* _Your task_
Leaving pictures aside, set down each line exactly, from the first line of the data to the line with "around the Site", both included.

* _Data under study_
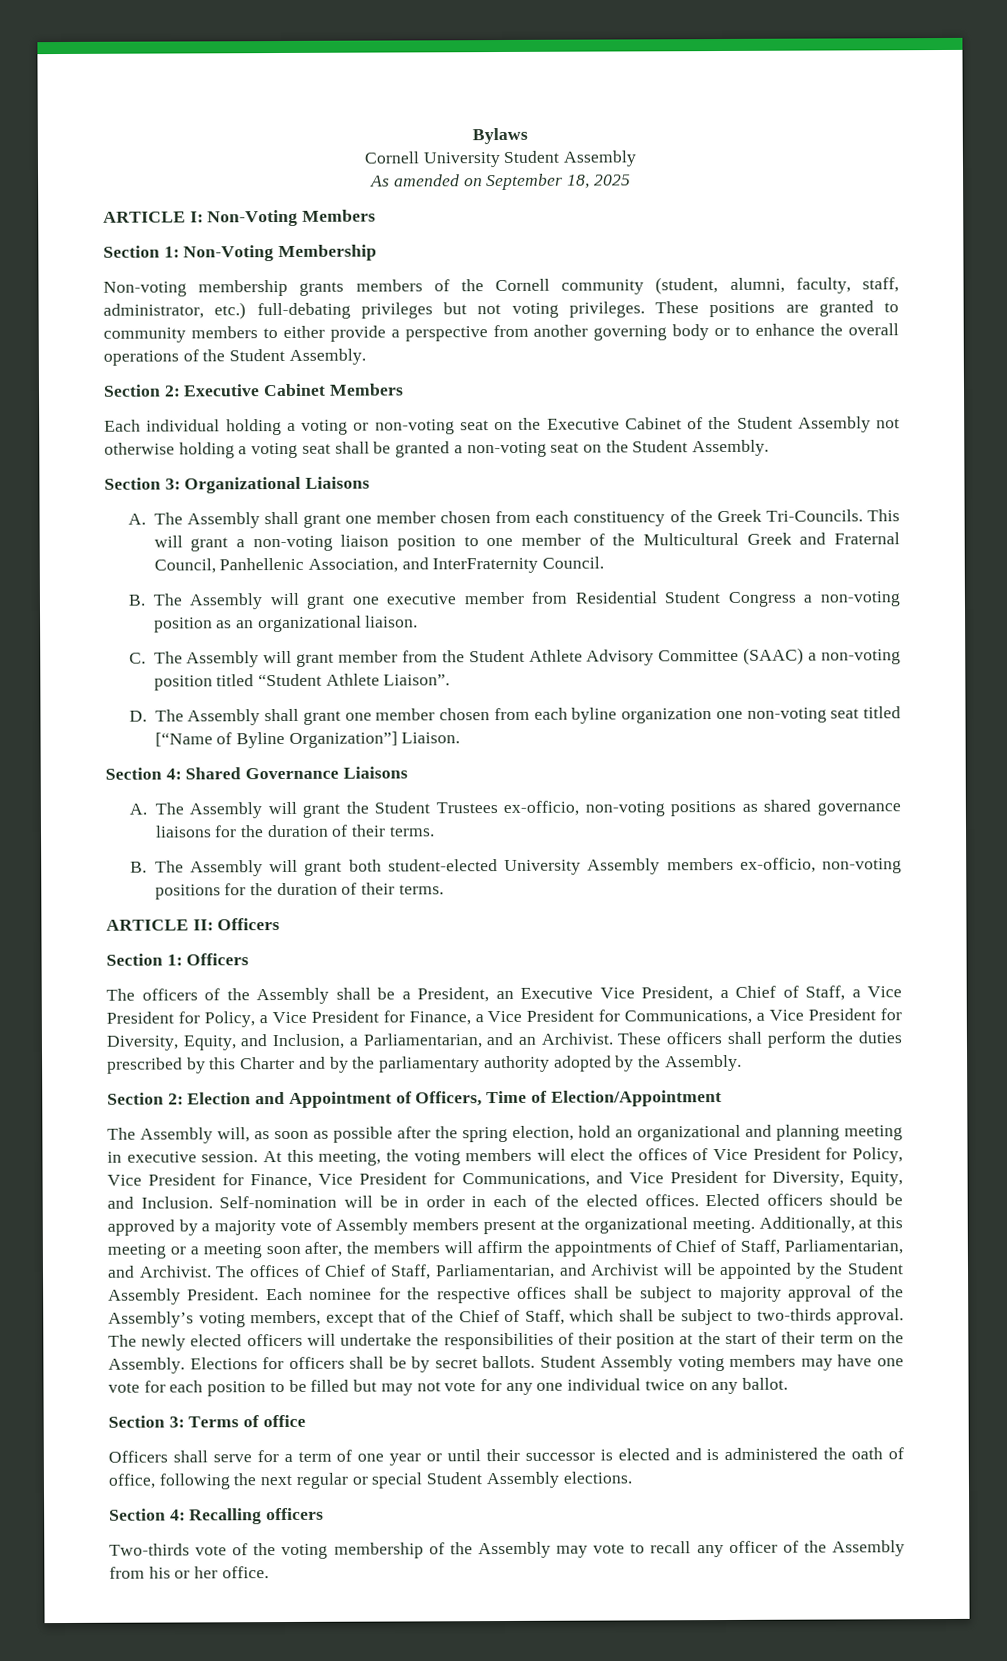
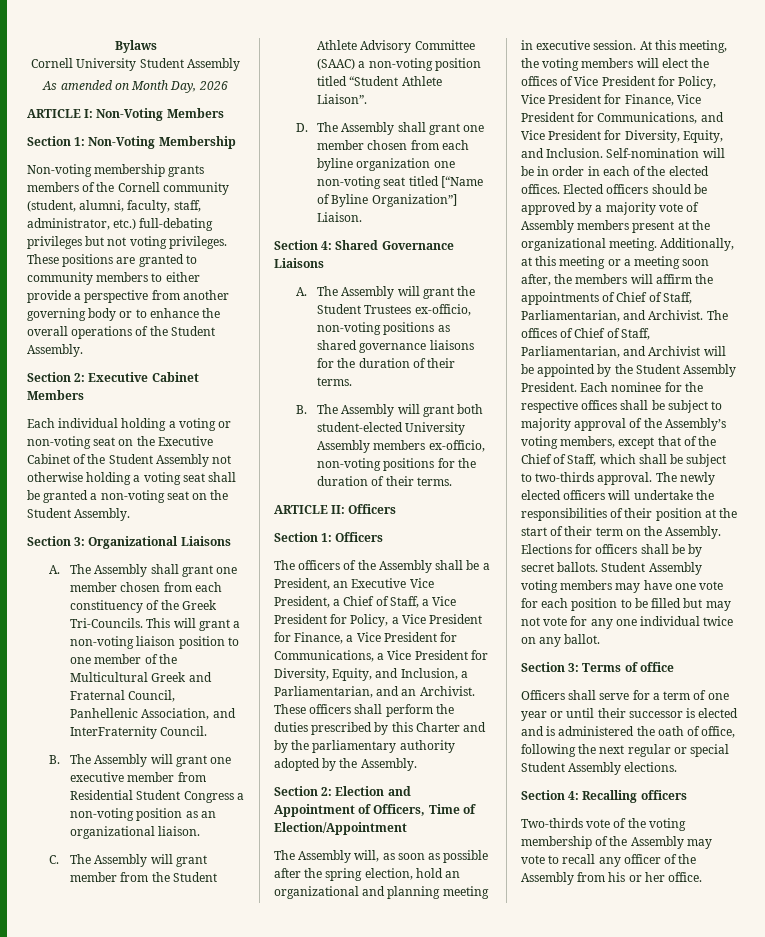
- As amended on September 18, 2025
+ As amended on Month Day, 2026

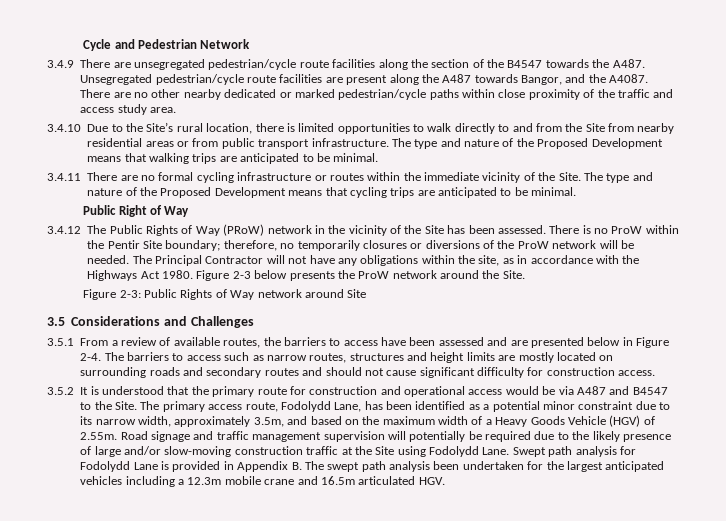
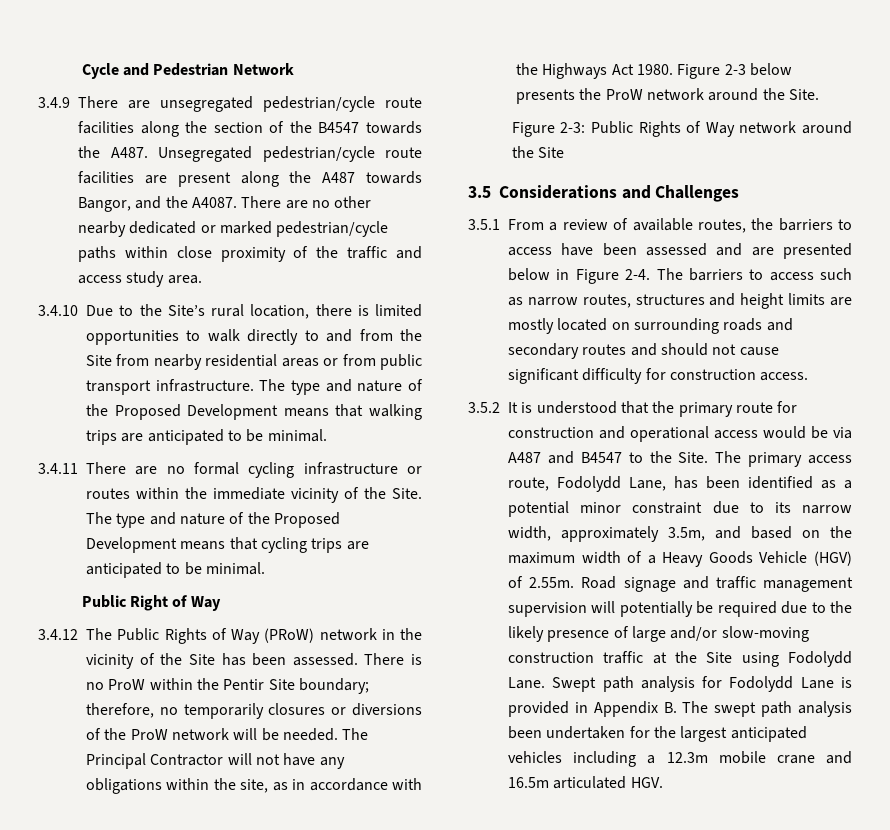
- Figure 2-3: Public Rights of Way network around Site
+ Figure 2-3: Public Rights of Way network around the Site

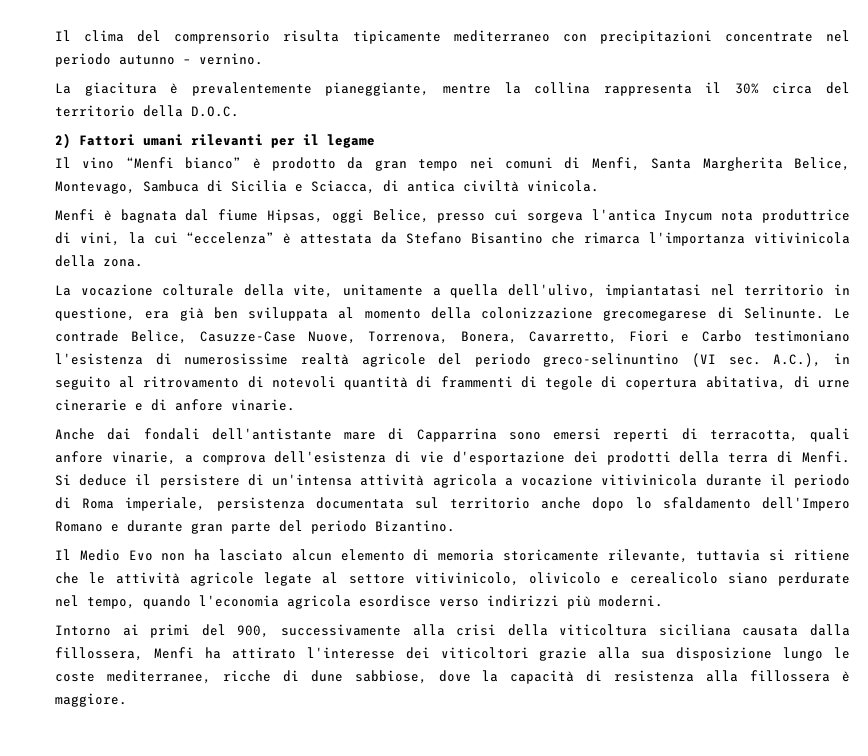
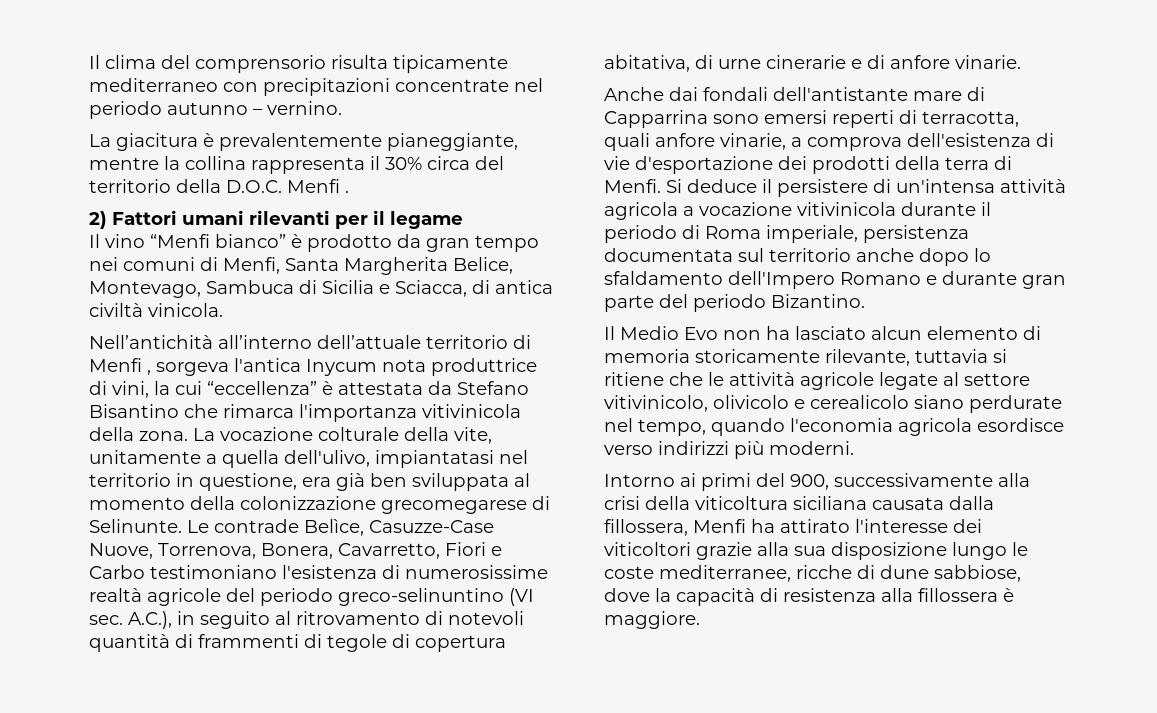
- La giacitura è prevalentemente pianeggiante, mentre la collina rappresenta il 30% circa del territorio della D.O.C.
+ La giacitura è prevalentemente pianeggiante, mentre la collina rappresenta il 30% circa del territorio della D.O.C. Menfi .
- Menfi è bagnata dal fiume Hipsas, oggi Belice, presso cui sorgeva l'antica Inycum nota produttrice di vini, la cui “eccelenza” è attestata da Stefano Bisantino che rimarca l'importanza vitivinicola della zona.
- La vocazione colturale della vite, unitamente a quella dell'ulivo, impiantatasi nel territorio in questione, era già ben sviluppata al momento della colonizzazione grecomegarese di Selinunte.
+ Nell’antichità all’interno dell’attuale territorio di Menfi , sorgeva l'antica Inycum nota produttrice di vini, la cui “eccellenza” è attestata da Stefano Bisantino che rimarca l'importanza vitivinicola della zona. La vocazione colturale della vite, unitamente a quella dell'ulivo, impiantatasi nel territorio in questione, era già ben sviluppata al momento della colonizzazione grecomegarese di Selinunte.

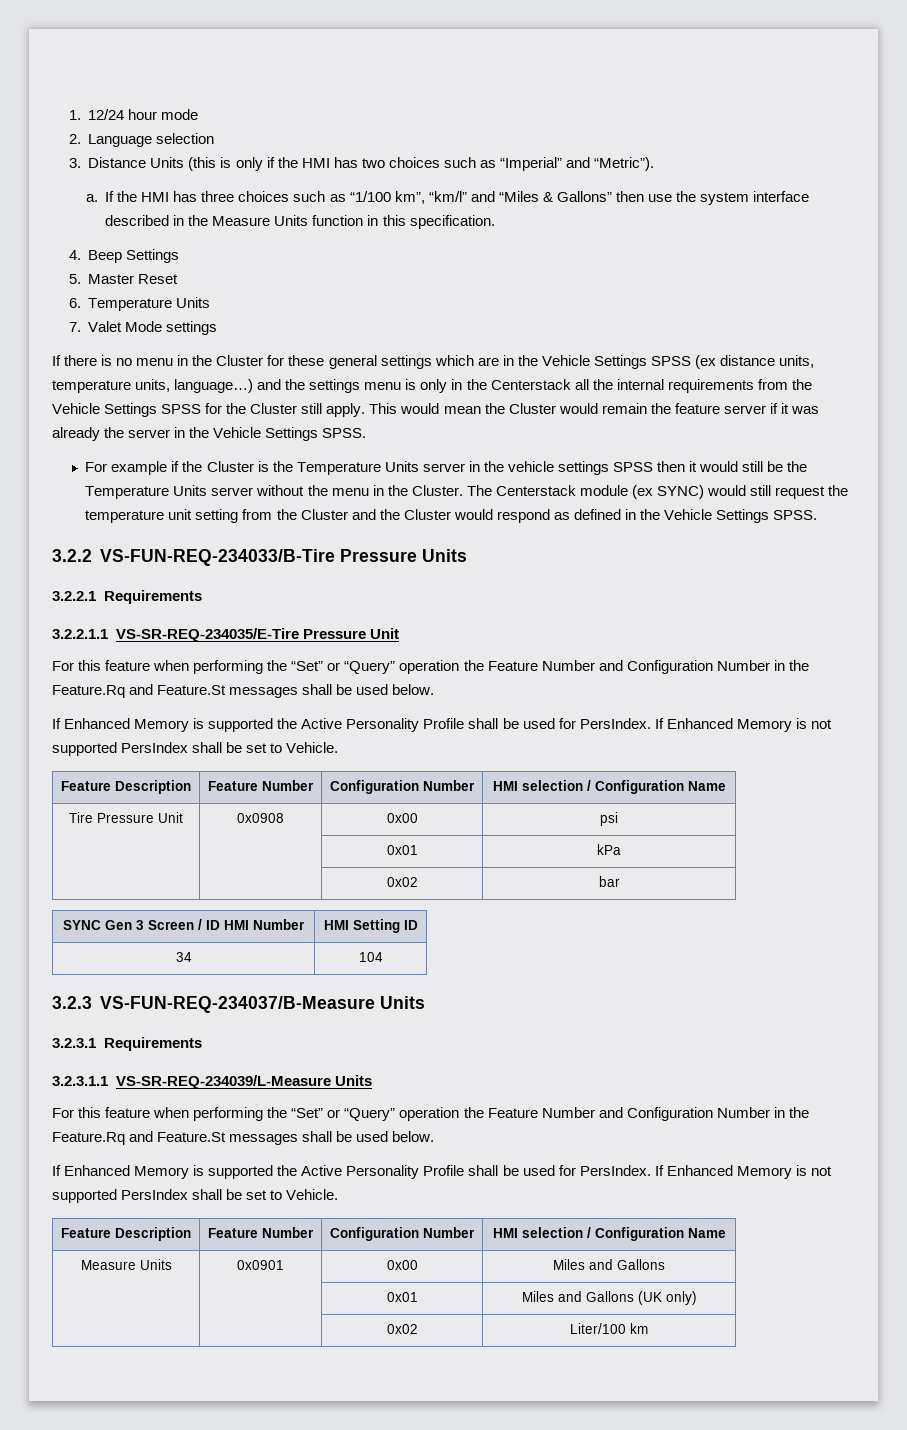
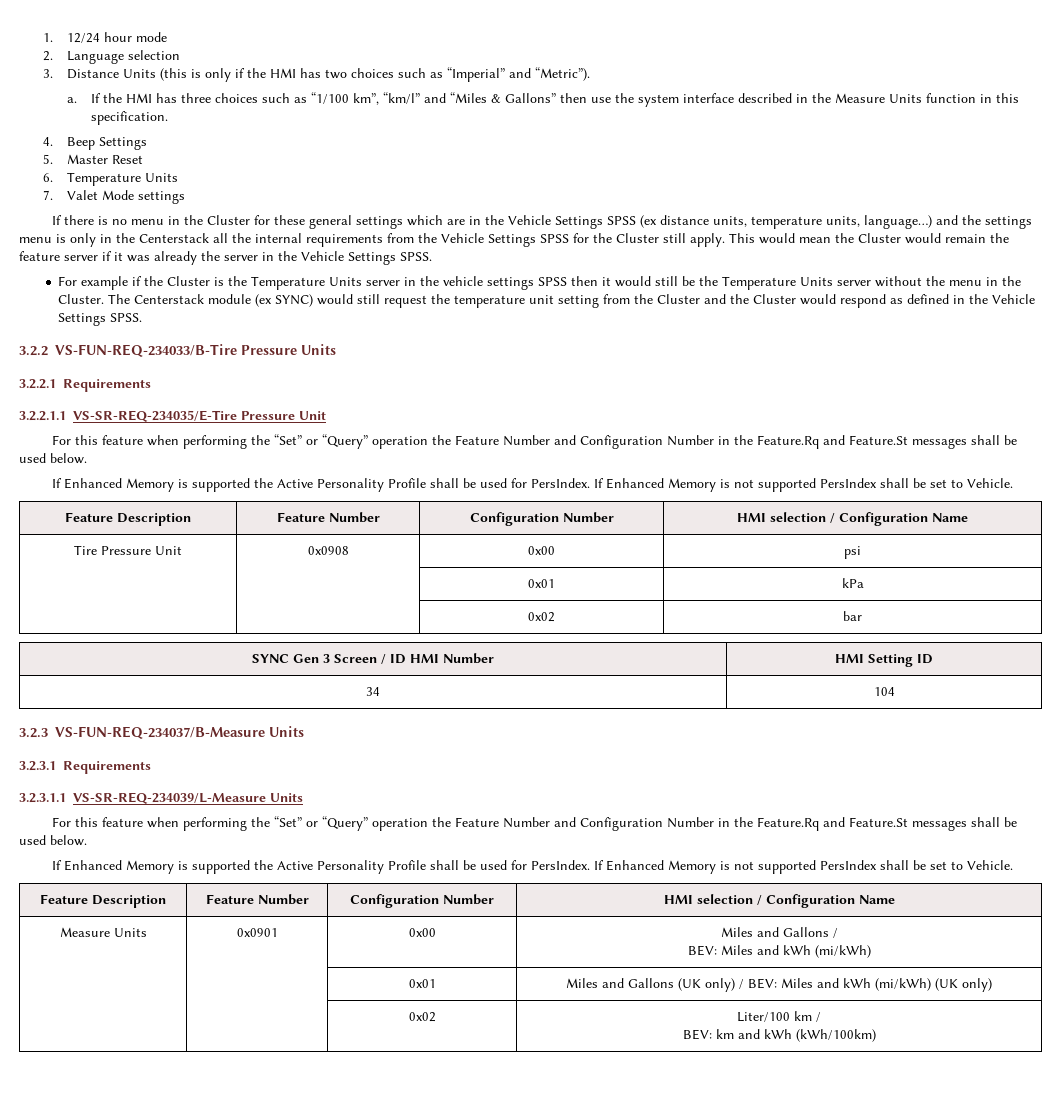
- Measure Units | 0x0901 | 0x00 | Miles and Gallons
+ Measure Units | 0x0901 | 0x00 | Miles and Gallons /
+ BEV: Miles and kWh (mi/kWh)
- | | 0x01 | Miles and Gallons (UK only)
- | | 0x02 | Liter/100 km
+ | | 0x01 | Miles and Gallons (UK only) / BEV: Miles and kWh (mi/kWh) (UK only)
+ | | 0x02 | Liter/100 km /
+ BEV: km and kWh (kWh/100km)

* _Solution to the exercise_
- As amended on September 18, 2025
+ As amended on Month Day, 2026

- Figure 2-3: Public Rights of Way network around Site
+ Figure 2-3: Public Rights of Way network around the Site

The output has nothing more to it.